Praised by some as the ultimate symbol of indulgence and loathed by others as an ugly irrelevance, the Cayenne has kept Porsche sales on track as demand for its traditional 911 and Boxster sportscars slows.

Sales of the 911 and Boxster slipped nine percent in the nine months to the end of April, the first three quarters of Porsche's business year, although demand for the Cayenne meant the company sold 13 percent more cars overall.

Some industry watchers say the arrival of a slower Cayenne, which has a top speed of 214 km per hour, suggest sales and pricing of the more powerful versions have nonetheless fallen short of expectations, and worry the car will damage Porsche's reputation as a maker of brawny racers.

"The launch of the V6 could stretch Porsche's brand credibility to the limit in our view," Goldman Sachs said in a research note earlier this year, when rumours of a Cayenne V6 model were first circulating.

"It would be the slowest Porsche since the 924 of the 1970s, Price competition with VW and BMW will be intense and margins minimal," Goldman Sachs added.

The 924, considered by Porsche purists to be one of the brand's least collectible models, used a four-cylinder engine designed by VW's Audi division, which also assembled the car.

The two firms more recently collaborated on the development of the Cayenne and Volkswagen's Tourag off-roader. VW already offers the latter with a six-cylinder engine, while BMW offers its X5 sports utility with six-cylinder petrol and diesel engines.

But other investors are more optimistic about the new model.

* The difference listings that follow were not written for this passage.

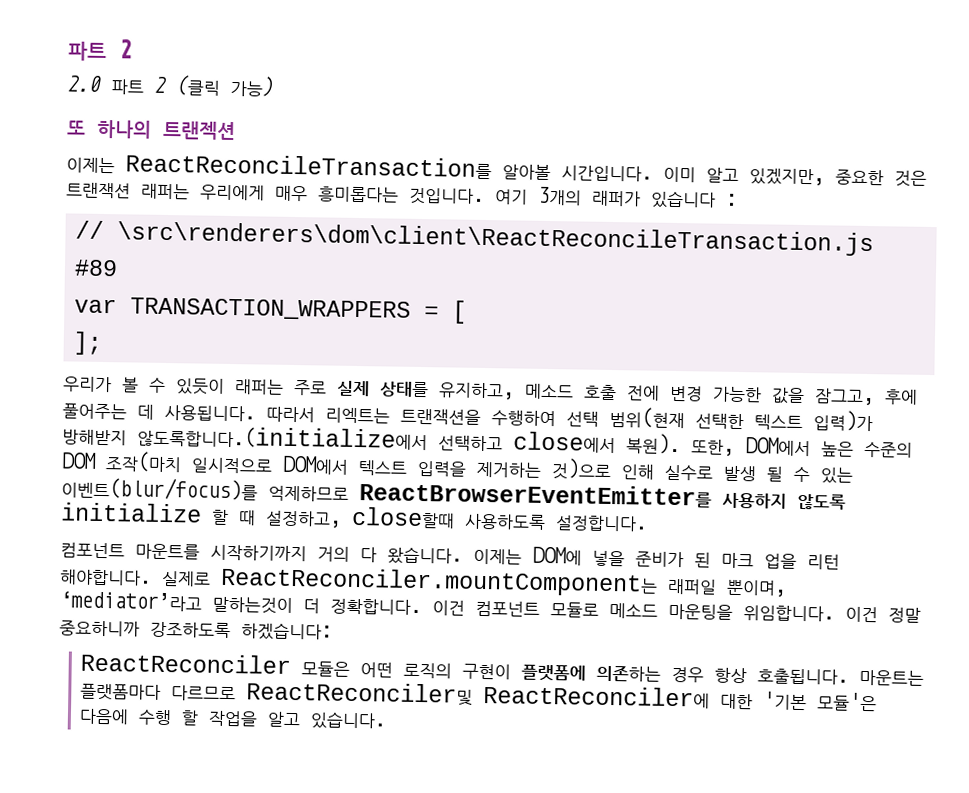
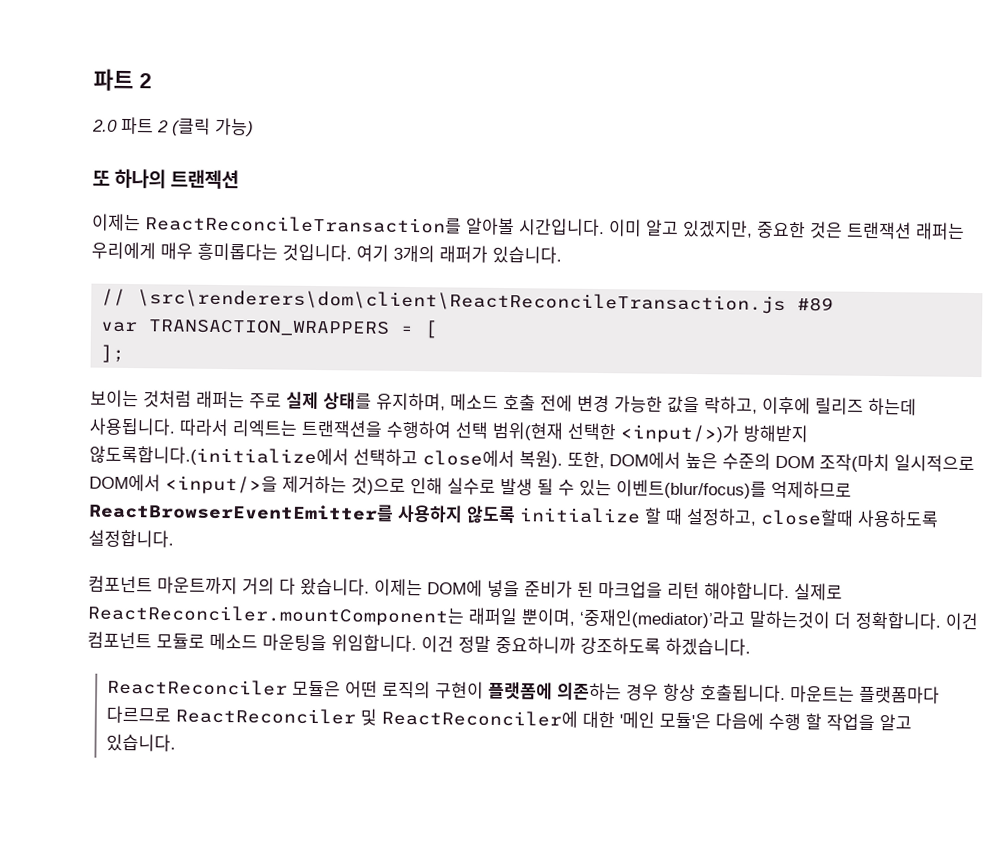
- 여기 3개의 래퍼가 있습니다 :
+ 여기 3개의 래퍼가 있습니다.
- 우리가 볼 수 있듯이 래퍼는 주로 실제 상태를 유지하고, 메소드 호출 전에 변경 가능한 값을 잠그고, 후에 풀어주는 데 사용됩니다.
+ 보이는 것처럼 래퍼는 주로 실제 상태를 유지하며, 메소드 호출 전에 변경 가능한 값을 락하고, 이후에 릴리즈 하는데 사용됩니다.
- 따라서 리엑트는 트랜잭션을 수행하여 선택 범위(현재 선택한 텍스트 입력)가 방해받지 않도록합니다.(initialize에서 선택하고 close에서 복원).
+ 따라서 리엑트는 트랜잭션을 수행하여 선택 범위(현재 선택한 <input/>)가 방해받지 않도록합니다.(initialize에서 선택하고 close에서 복원).
- 또한, DOM에서 높은 수준의 DOM 조작(마치 일시적으로 DOM에서 텍스트 입력을 제거하는 것)으로 인해 실수로 발생 될 수 있는 이벤트(blur/focus)를 억제하므로 ReactBrowserEventEmitter를 사용하지 않도록 initialize 할 때 설정하고, close할때 사용하도록 설정합니다.
+ 또한, DOM에서 높은 수준의 DOM 조작(마치 일시적으로 DOM에서 <input/>을 제거하는 것)으로 인해 실수로 발생 될 수 있는 이벤트(blur/focus)를 억제하므로 ReactBrowserEventEmitter를 사용하지 않도록 initialize 할 때 설정하고, close할때 사용하도록 설정합니다.
- 컴포넌트 마운트를 시작하기까지 거의 다 왔습니다.
+ 컴포넌트 마운트까지 거의 다 왔습니다.
- 이제는 DOM에 넣을 준비가 된 마크 업을 리턴 해야합니다.
+ 이제는 DOM에 넣을 준비가 된 마크업을 리턴 해야합니다.
- 실제로 ReactReconciler.mountComponent는 래퍼일 뿐이며, ‘mediator’라고 말하는것이 더 정확합니다.
+ 실제로 ReactReconciler.mountComponent는 래퍼일 뿐이며, ‘중재인(mediator)’라고 말하는것이 더 정확합니다.
- 이건 정말 중요하니까 강조하도록 하겠습니다:
+ 이건 정말 중요하니까 강조하도록 하겠습니다.
- 마운트는 플랫폼마다 다르므로 ReactReconciler및 ReactReconciler에 대한 '기본 모듈'은 다음에 수행 할 작업을 알고 있습니다.
+ 마운트는 플랫폼마다 다르므로 ReactReconciler 및 ReactReconciler에 대한 '메인 모듈'은 다음에 수행 할 작업을 알고 있습니다.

Analysts at Lehman Brothers said recently they expected Porsche to sell 5,000 Cayenne V6s in 2003/2004, or around 15 percent of total Cayenne sales, rising to over a quarter of sales the following year.

"A limited supply of V6s should enable Porsche to run its Leipzig plant at its full capacity of 40,000 units and improve overall profit contribution," Merrill Lynch said in a recent note.